ABOUT THIS EXERCISE
For the listing below, the answer is an exact retyping of the lines from the one with "tax: 195.32 -> 189.26" through the one with "tax: 5.5% = 305.07 -> 5.5% = 227.94", both included, without pictures.

DATASET RECORDS
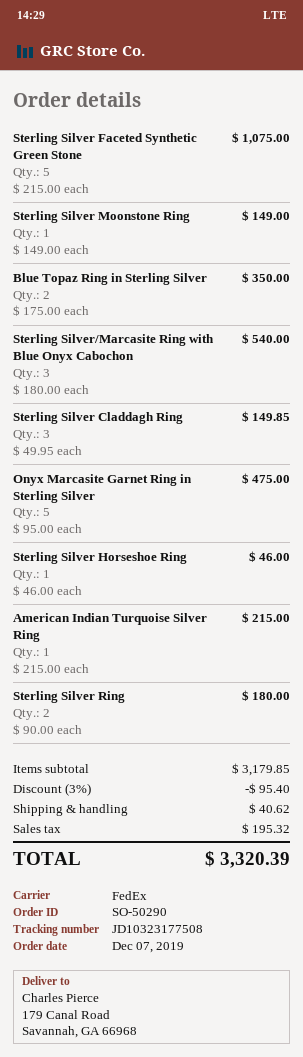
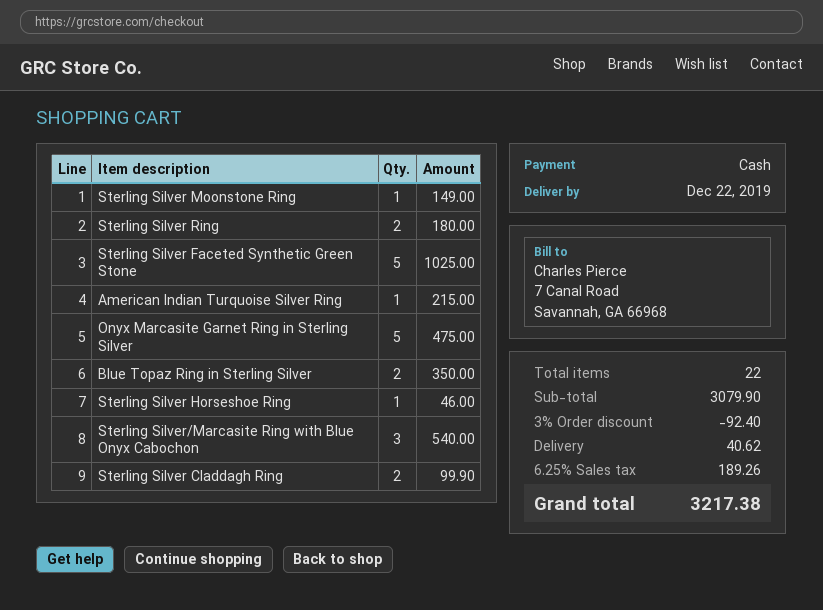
Sterling Silver Faceted Synthetic Green Stone: 5 for 1075.00 -> 5 for 1025.00
Sterling Silver Claddagh Ring: 3 for 149.85 -> 2 for 99.90
subtotal: 3179.85 -> 3079.90
discount: 3% = 95.40 -> 3% = 92.40
tax: 195.32 -> 189.26
total: 3320.39 -> 3217.38

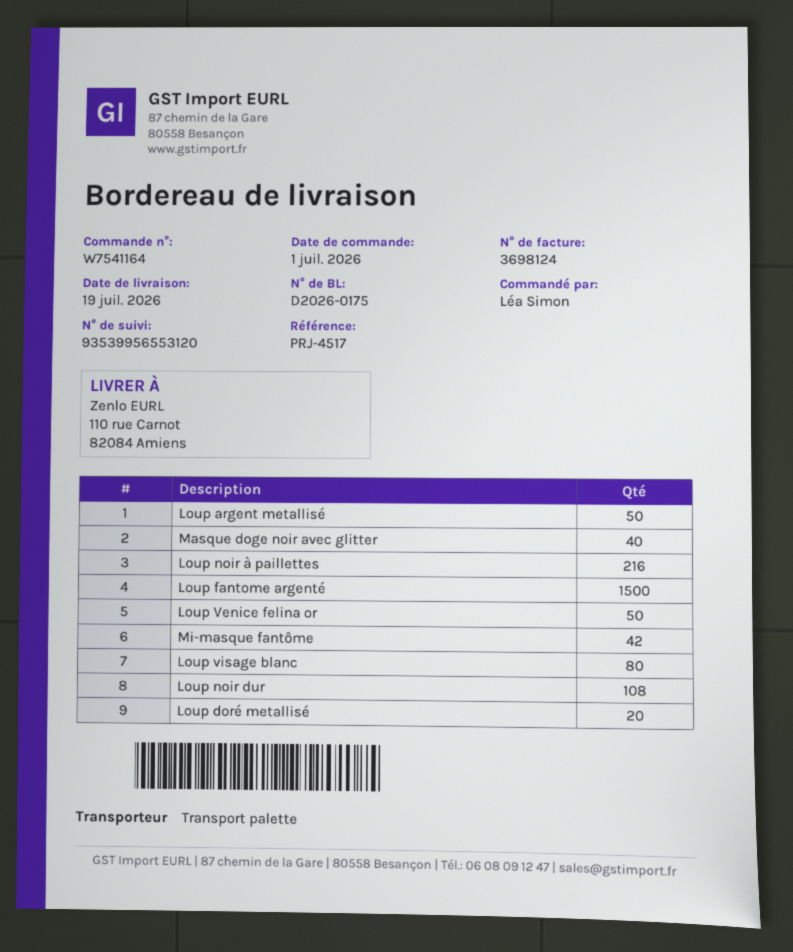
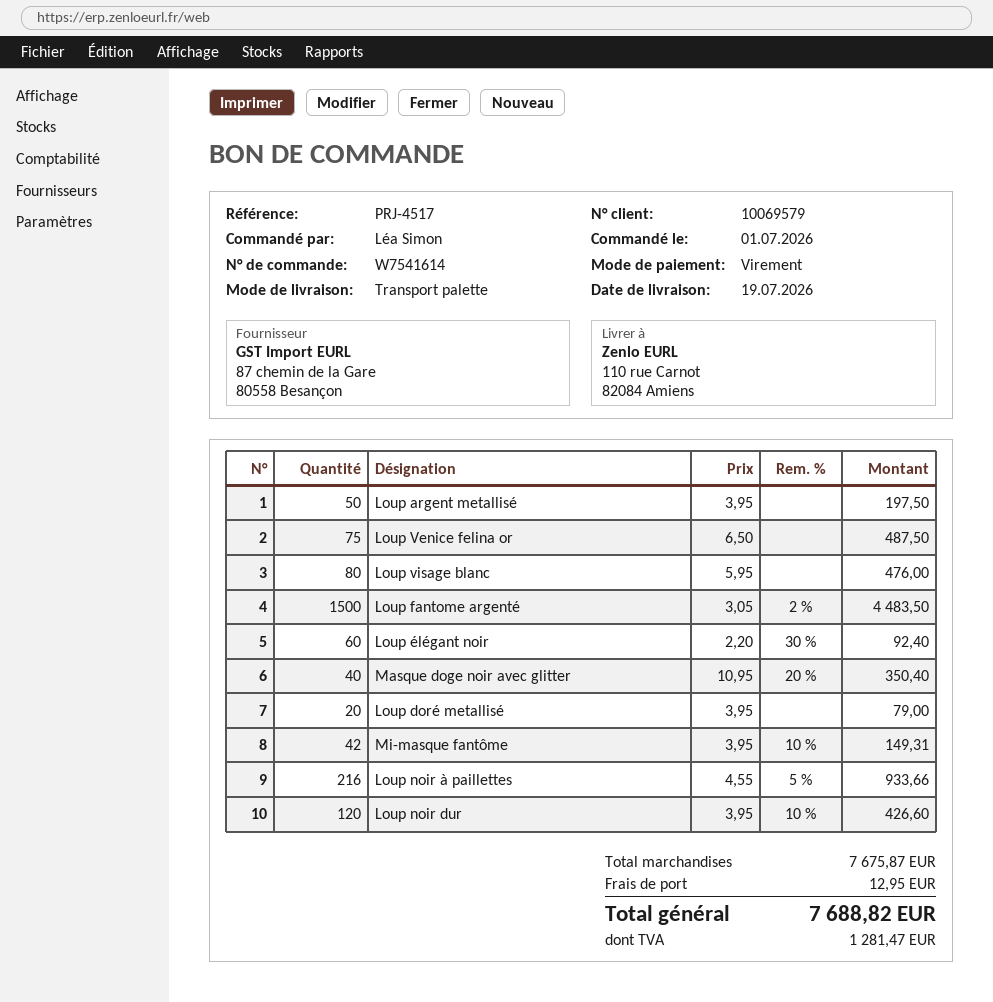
order number: W7541164 -> W7541614
Loup Venice felina or: 50 -> 75
Loup noir dur: 108 -> 120
Loup élégant noir: none -> 60

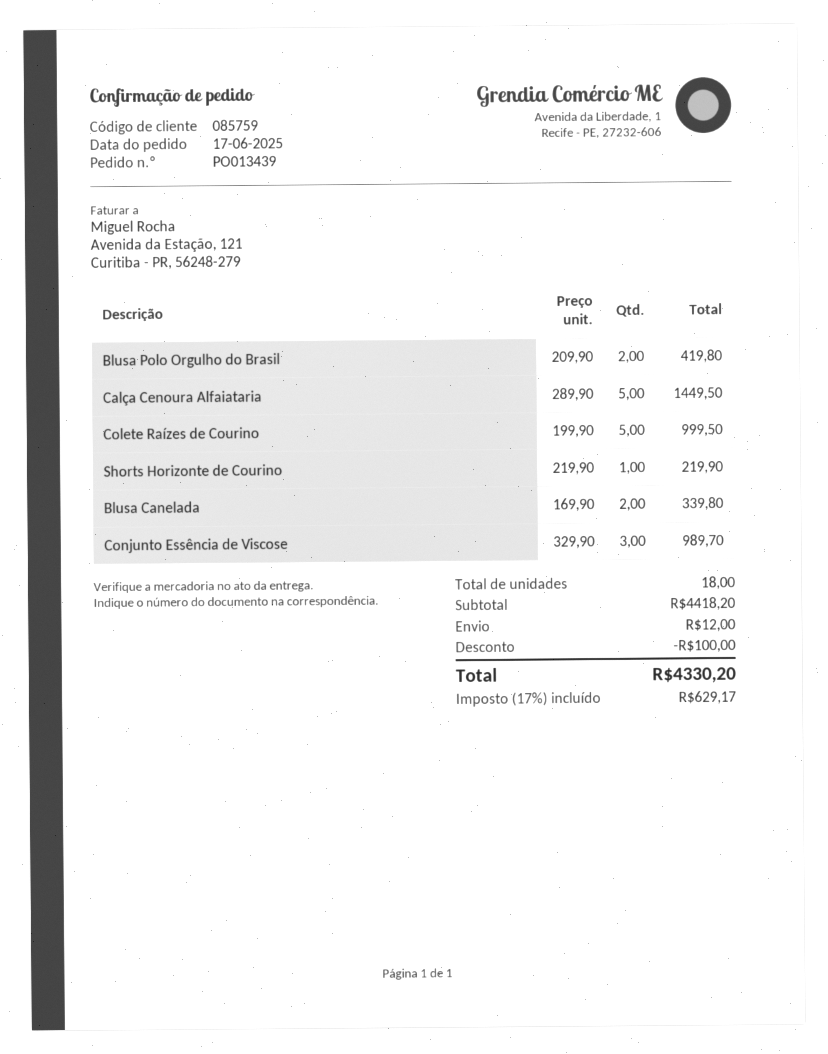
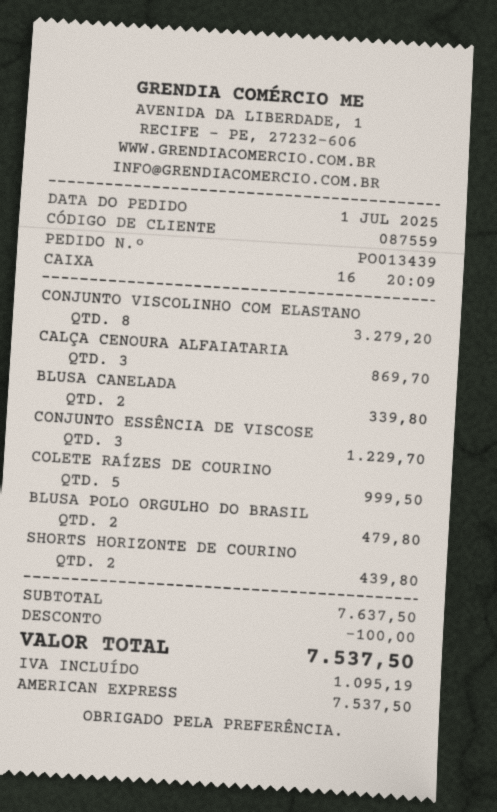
order date: 2025-06-17 -> 2025-07-01
customer number: 085759 -> 087559
Blusa Polo Orgulho do Brasil: 2 for 419.80 -> 2 for 479.80
Calça Cenoura Alfaiataria: 5 for 1449.50 -> 3 for 869.70
Shorts Horizonte de Courino: 1 for 219.90 -> 2 for 439.80
Conjunto Essência de Viscose: 3 for 989.70 -> 3 for 1229.70
CONJUNTO VISCOLINHO COM ELASTANO: none -> 8 for 3279.20
subtotal: 4418.20 -> 7637.50
shipping: 12.00 -> none
tax: 629.17 -> 1095.19
total: 4330.20 -> 7537.50

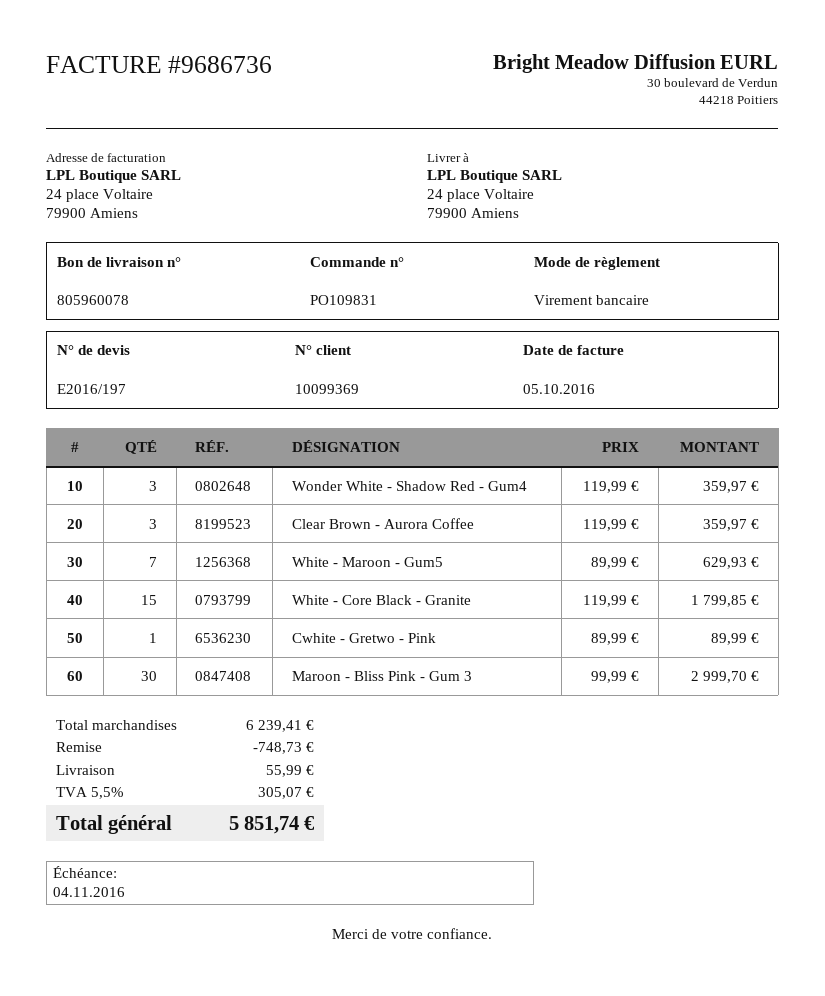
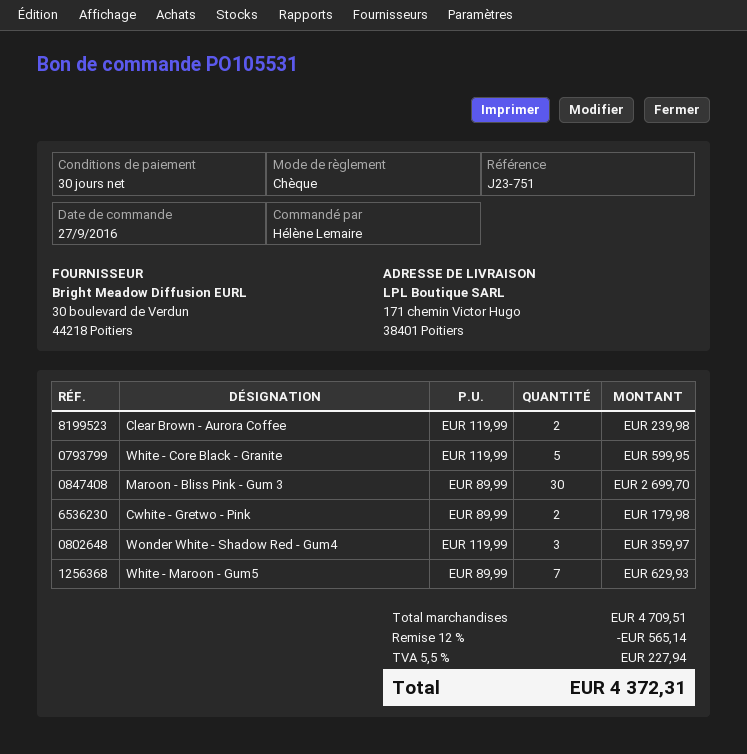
order number: PO109831 -> PO105531
payment method: bank transfer -> cheque
ship to: 24 place Voltaire, 79900 Amiens -> 171 chemin Victor Hugo, 38401 Poitiers
Clear Brown - Aurora Coffee: 3 x 119.99 = 359.97 -> 2 x 119.99 = 239.98
White - Core Black - Granite: 15 x 119.99 = 1799.85 -> 5 x 119.99 = 599.95
Cwhite - Gretwo - Pink: 1 x 89.99 = 89.99 -> 2 x 89.99 = 179.98
Maroon - Bliss Pink - Gum 3: 30 x 99.99 = 2999.70 -> 30 x 89.99 = 2699.70
subtotal: 6239.41 -> 4709.51
discount: 748.73 -> 565.14
shipping: 55.99 -> none
tax: 5.5% = 305.07 -> 5.5% = 227.94
total: 5851.74 -> 4372.31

SOLUTION BELOW
tax: 195.32 -> 189.26
total: 3320.39 -> 3217.38

order number: W7541164 -> W7541614
Loup Venice felina or: 50 -> 75
Loup noir dur: 108 -> 120
Loup élégant noir: none -> 60

order date: 2025-06-17 -> 2025-07-01
customer number: 085759 -> 087559
Blusa Polo Orgulho do Brasil: 2 for 419.80 -> 2 for 479.80
Calça Cenoura Alfaiataria: 5 for 1449.50 -> 3 for 869.70
Shorts Horizonte de Courino: 1 for 219.90 -> 2 for 439.80
Conjunto Essência de Viscose: 3 for 989.70 -> 3 for 1229.70
CONJUNTO VISCOLINHO COM ELASTANO: none -> 8 for 3279.20
subtotal: 4418.20 -> 7637.50
shipping: 12.00 -> none
tax: 629.17 -> 1095.19
total: 4330.20 -> 7537.50

order number: PO109831 -> PO105531
payment method: bank transfer -> cheque
ship to: 24 place Voltaire, 79900 Amiens -> 171 chemin Victor Hugo, 38401 Poitiers
Clear Brown - Aurora Coffee: 3 x 119.99 = 359.97 -> 2 x 119.99 = 239.98
White - Core Black - Granite: 15 x 119.99 = 1799.85 -> 5 x 119.99 = 599.95
Cwhite - Gretwo - Pink: 1 x 89.99 = 89.99 -> 2 x 89.99 = 179.98
Maroon - Bliss Pink - Gum 3: 30 x 99.99 = 2999.70 -> 30 x 89.99 = 2699.70
subtotal: 6239.41 -> 4709.51
discount: 748.73 -> 565.14
shipping: 55.99 -> none
tax: 5.5% = 305.07 -> 5.5% = 227.94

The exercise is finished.